From now and then, people would call him a marketing maverick.
This March, Xu Zheng dressed as Steve Jobs hosting a press conference of his new film LOST IN HONG KONG. Also resembling a TED Talk, he used big data to illustrate the film’s possible box office. This press conference was the talk of the town.
This June, he joined a forum co-organized by Sina and Alibaba, which analyzed the potential viewers’ profile of LOST IN HONG KONG, using statistics of the region, age, constellation, blood type of the general audience.
Xu Zheng, however, is not blinded by big data. He tends to use it as a reference, and believes cinematic creation should still be personal, regardless the numbers.
He is understandably busy now, but he keeps the habit of going to the cinema. He’d watch almost all the films that has theatrical distribution in China, even during the intensive marketing period of his new film.
Xu firmly believes that only very local comedies can contend the forceful Hollywood titles. This is also the most important reason why he keeps making comedy films.
LOST IN HONG KONG is still a comic film about a man’s midlife crisis, and Xu’s cinephile complex is exhibited in different ways. It is almost a love letter to Hong Kong, with lots of episodes, lines and music dedicated to Hong Kong cinema. One can see parody of works from director John Woo, Wong Kar-wai, Peter Chan, and Lau Wai-keung. An army of Hong Kong film stars also appear in the film.
Xu Zheng the creative producer
Xu Zheng says many times that SIDEWAYS directed by Alexander Payne and MIDNIGHT RUN acted by Robert De Niro are his favorite kind of films, together with the Coen Brothers’. The hero in Xu Zheng’s films also has identification problem and tries hard to deal with his inner conflicts. But in an emerging film market like China, such serious problems need to be sugared by comic plots. This also wins Xu Zheng more social resources and creative confidence for his films.
Now, besides being a director, Xu Zheng’s got another role – producer.
He likes this role. He confesses, to some extent, the success of LOST IN THAILAND was mostly because he did not take himself as a director; rather, he regarded himself a producer.
In China’s show biz, people always have arguments over power – who’s got the almighty power in a crew. Xu Zheng, however, does not think power was what drove him to be a producer. He frowns upon the fact that China has too few good producers.
In 2014, THE GREAT HYPNOTIST, a thriller Xu Zheng produced won 250 million RMB at the local box office. Its director Leste Chen said he really enjoyed working with Xu – when arguing about creative issues on set, Xu would always respect his decision, but he was never hesitant to be candid. This film made Chen the most successful one among the Taiwanese directors making films in Beijing. He is now developing another film with Xu Zheng as the producer.
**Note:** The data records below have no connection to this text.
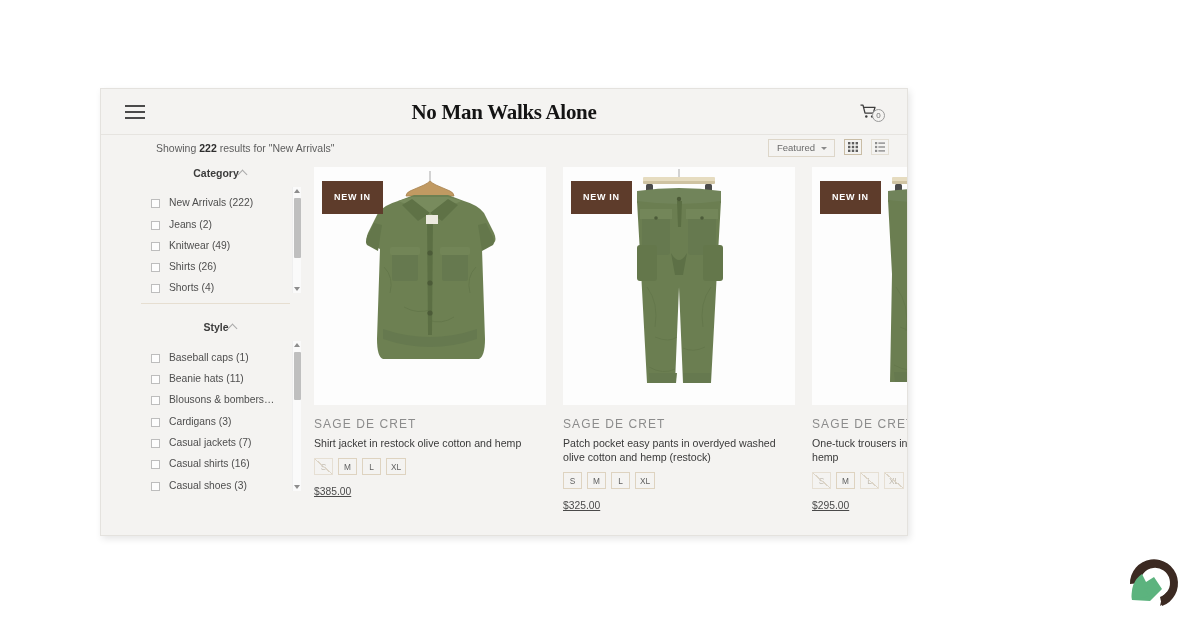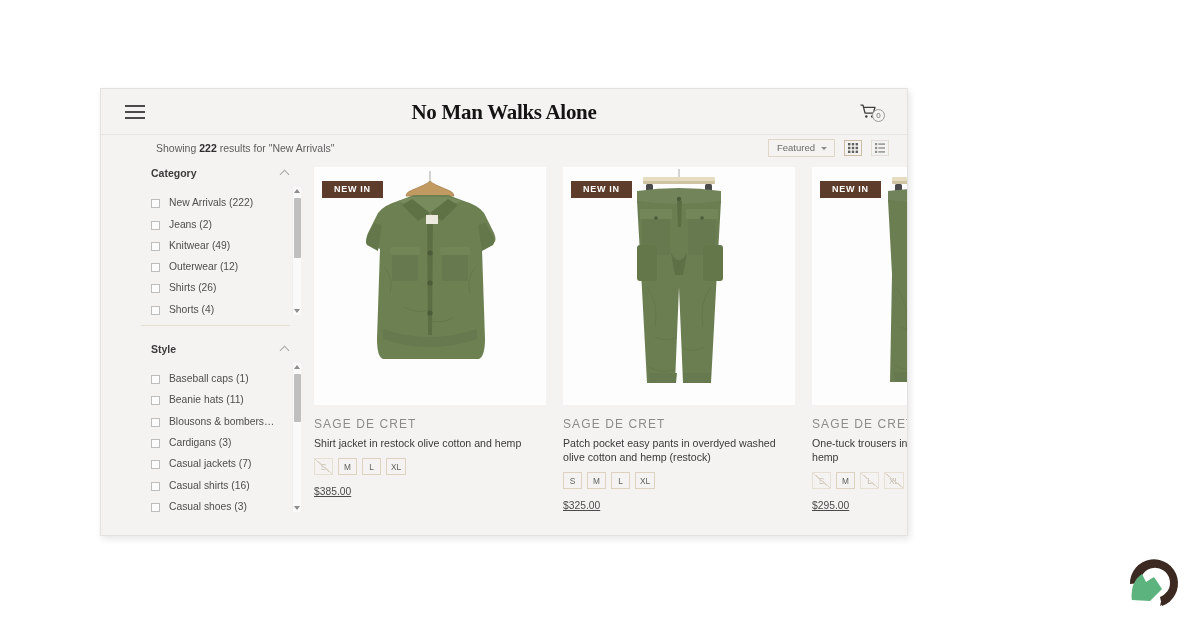"Featured" #toolbar-right { align-items: center -> flex-start }
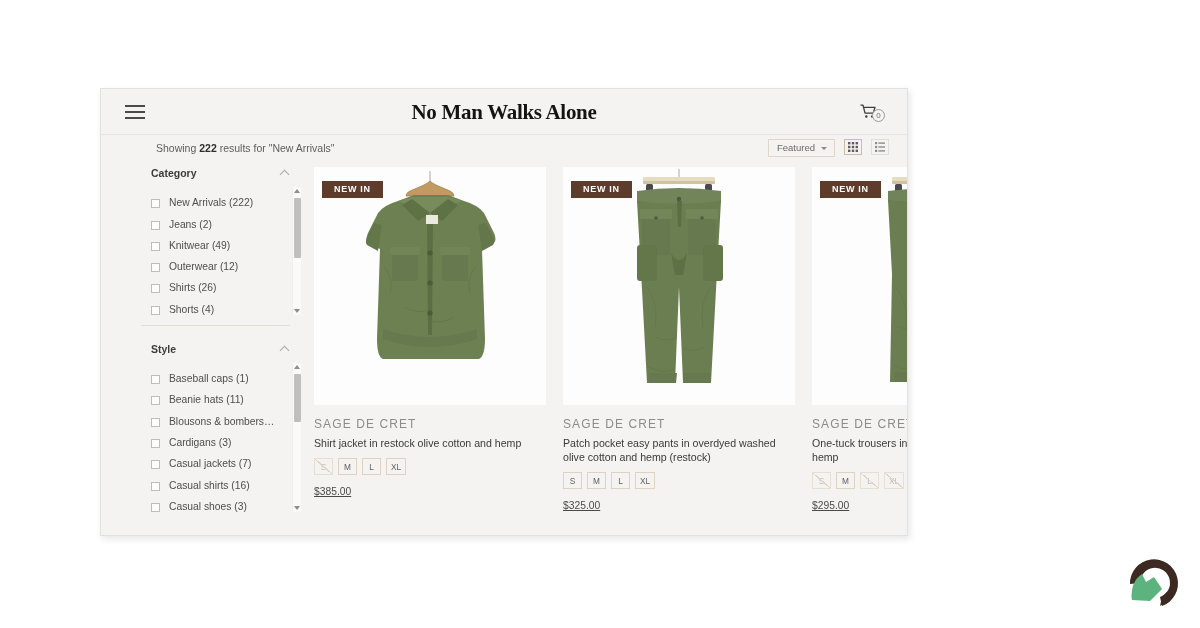"Category" .filter-head { justify-content: space-between -> center }
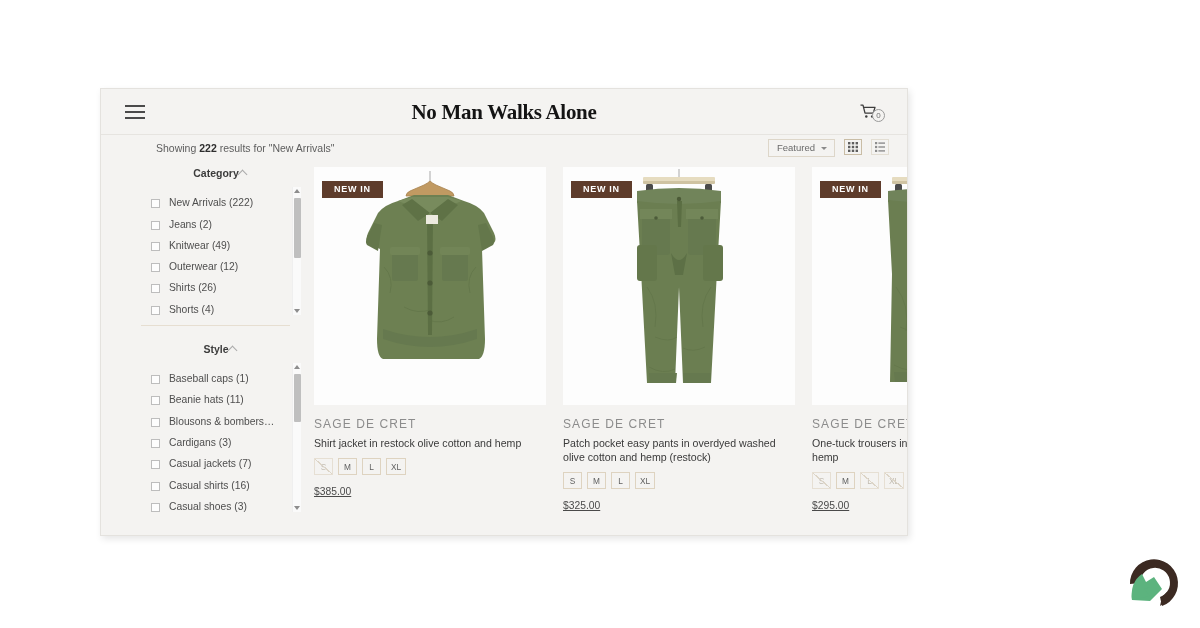"NEW IN" .new-badge { padding: 4px 12px -> 12px 12px }
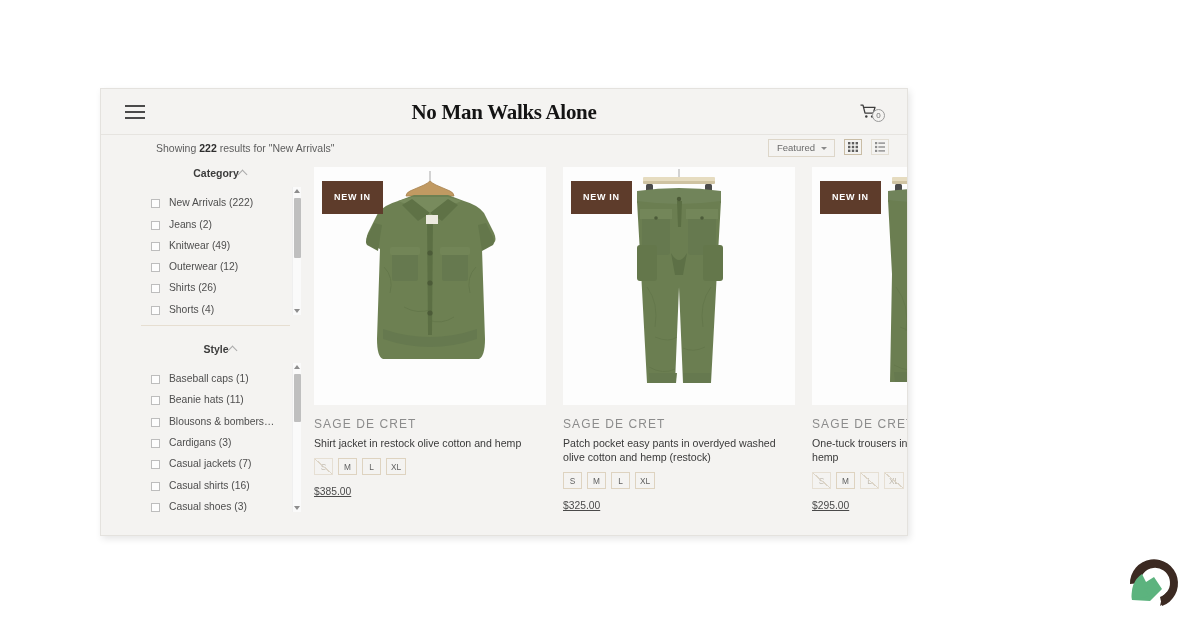"Outerwear (12)" div.filter-item { html: <div> <span></span> <span>Outerwear (12)</span> </div> -> none }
Quite aware that most Chinese production companies are targeting the young audience from 18 to 25 years old, Xu decides to make more films for those who live among a web of aging parents, kids, classmates, friends and colleagues. He wants to explore possibilities apart from chick flicks and such, to make films for those who are 30 to 45 years old, who are busy with work or with their family – if there are good films made for them, they might spare the time to go to the movies.
He once said, I wish one day I can work only as a producer, to find directors to work with – more younger and professional directors. I would no longer talk to them as an actor or director, but as a producer. I think this can work.
In fact, his wish might just come true.
Xu has just founded a company Joy Leader, to take care of the talent management of him and his wife Tao Hong, and to develop film projects for the actor couple. He recruited a squad of writers and experienced reporters to do marketing and screenwriting.
Joy Leader has announced to build a cultural brand, not just a few films. Maybe one day it will spot more young talents and nurture the next generation of comedians this market cries for.
Xu Zheng’s new feature LOST IN HONG KONG kicks off in China on September 25, 2015. By Oct. 8, this film has raked in 236 million USD at the box office.